ICLR2026
Convergence of Muon with Newton-Schulz
Gyu Yeol Kim, Min-hwan Oh
被引用 14 次
摘要
We analyze MUON as originally proposed and used in practice-using the momentum orthogonalization with a few NEWTON-SCHULZ steps. The prior theoretical results replace this key step in MUON with an exact SVD-based polar factor. We prove that MUON with NEWTON-SCHULZ converges to a stationary point at the same rate as the SVD-polar idealization, up to a constant factor for a given number q of NEWTON-SCHULZ steps.

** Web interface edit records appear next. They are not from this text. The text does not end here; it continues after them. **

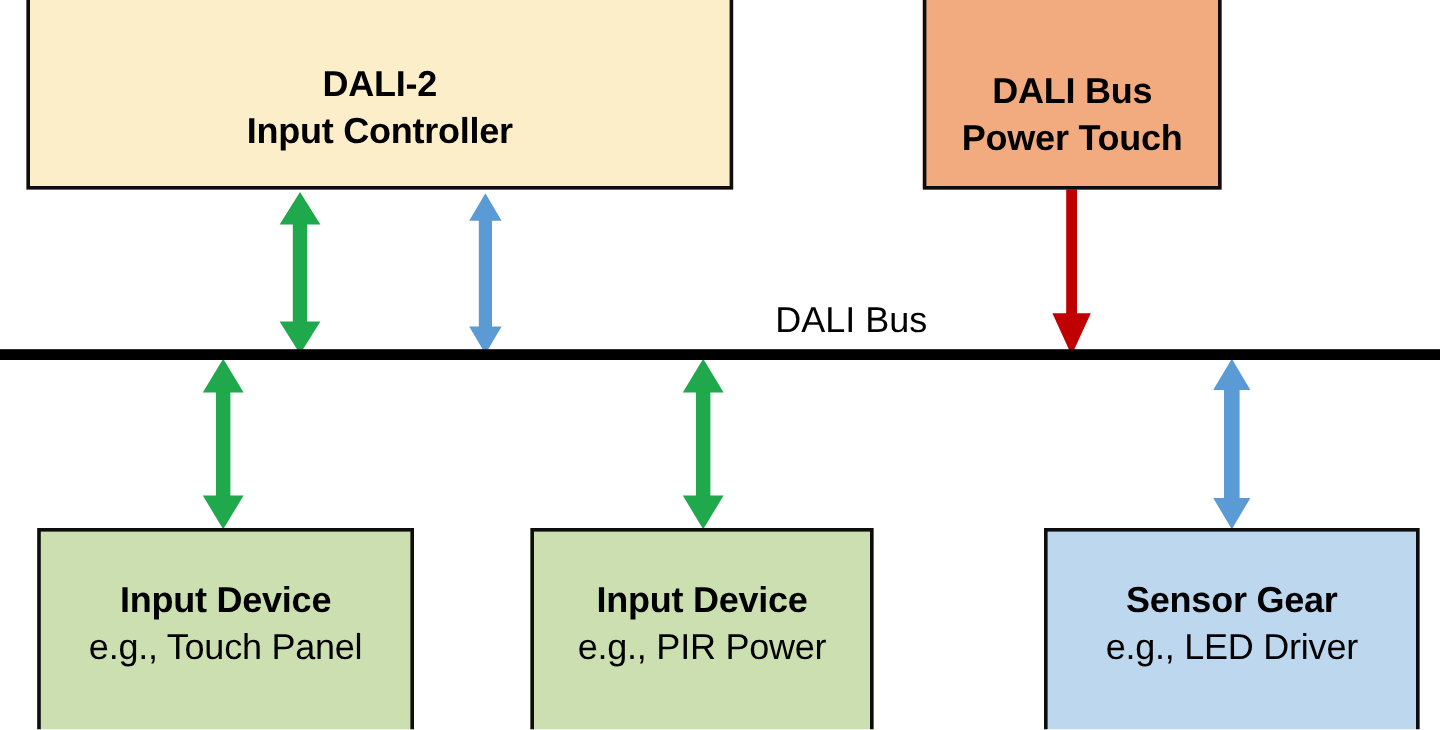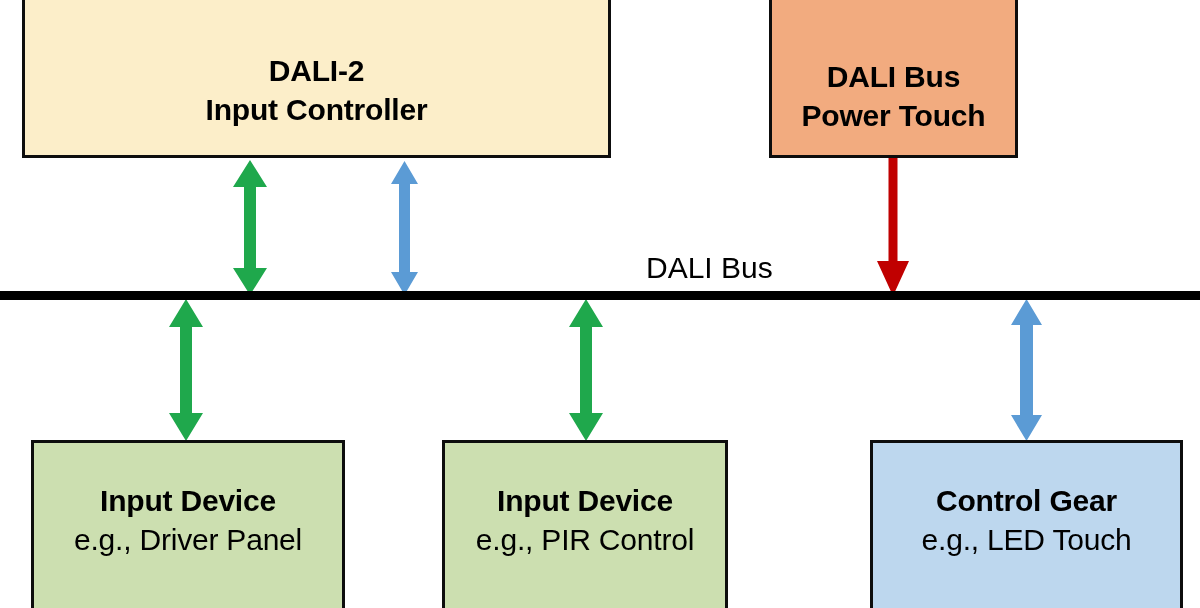"Control Gear" div.title { text: Control -> Sensor }
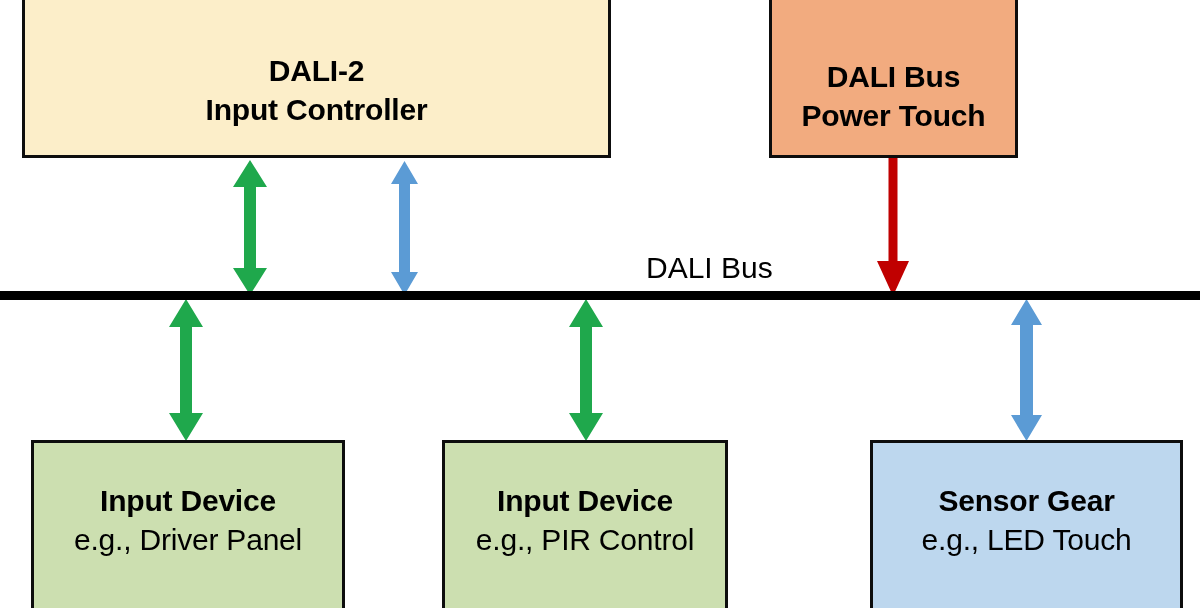"e.g., Driver Panel" div.subtitle { text: Driver -> Touch }
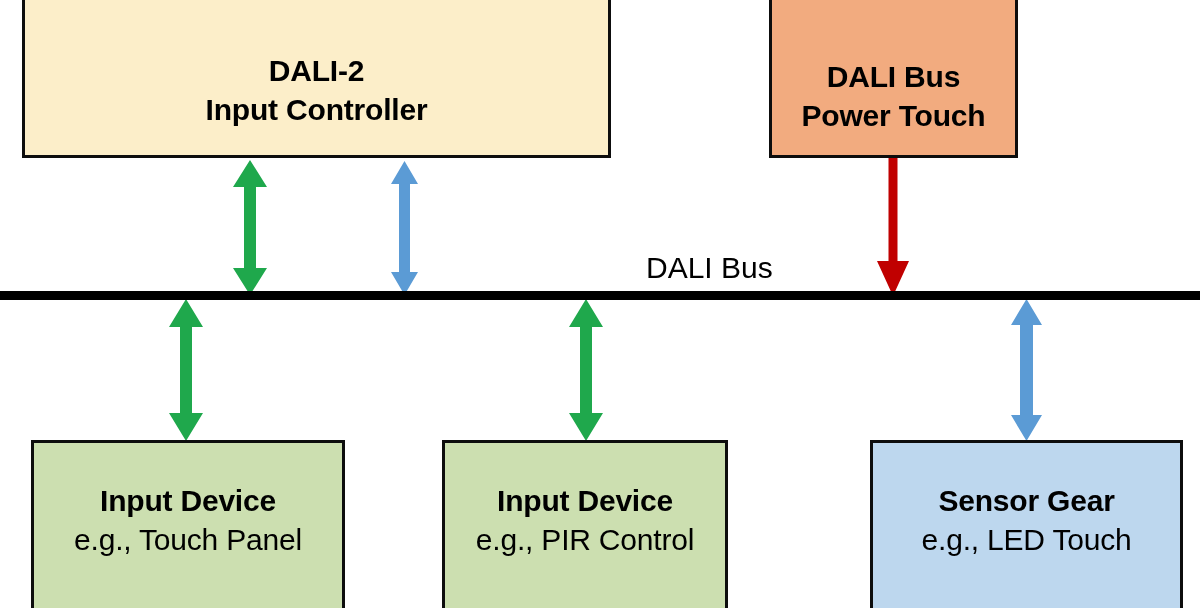"e.g., PIR Control" div.subtitle { text: Control -> Power }
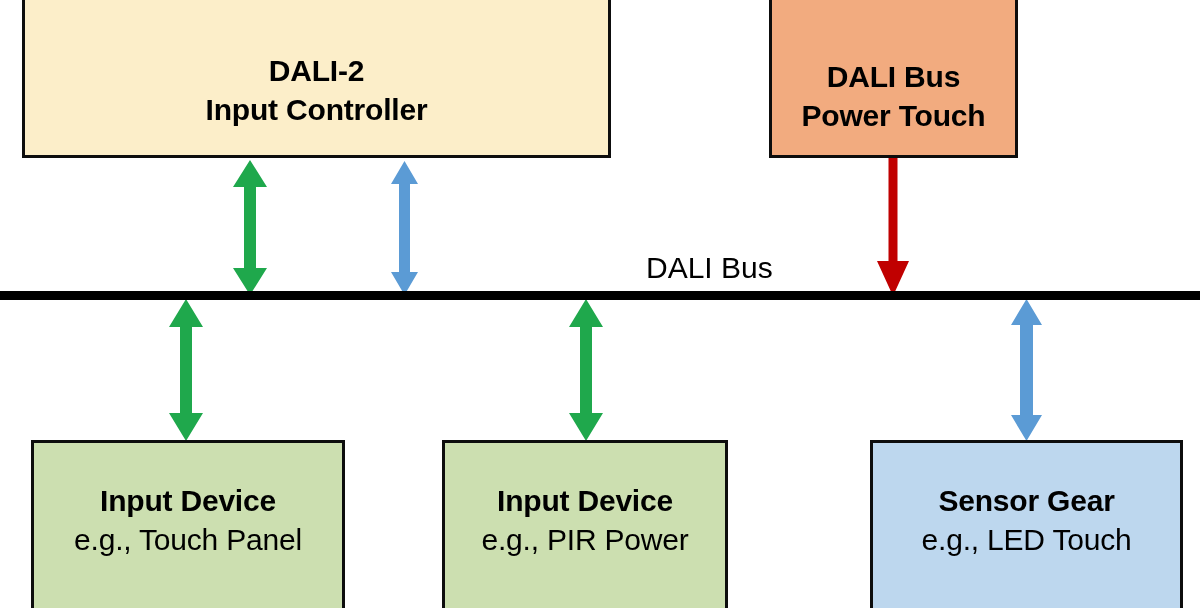"e.g., LED Touch" div.subtitle { text: Touch -> Driver }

We further analyze this constant factor and prove that it converges to 1 doubly exponentially in q and improves with the degree of the polynomial used in NEWTON-SCHULZ for approximating the orthogonalization direction. We also prove that MUON removes the typical squareroot-of-rank loss compared to its vector-based counterpart, SGD with momentum. Our results explain why MUON with a few low-degree NEWTON-SCHULZ steps matches exact-polar (SVD) behavior at a much faster wall-clock time and explain how much momentum matrix orthogonalization via NEWTON-SCHULZ benefits over the vector-based optimizer. Overall, our theory justifies the practical NEWTON-SCHULZ design of MUON, narrowing its practice-theory gap.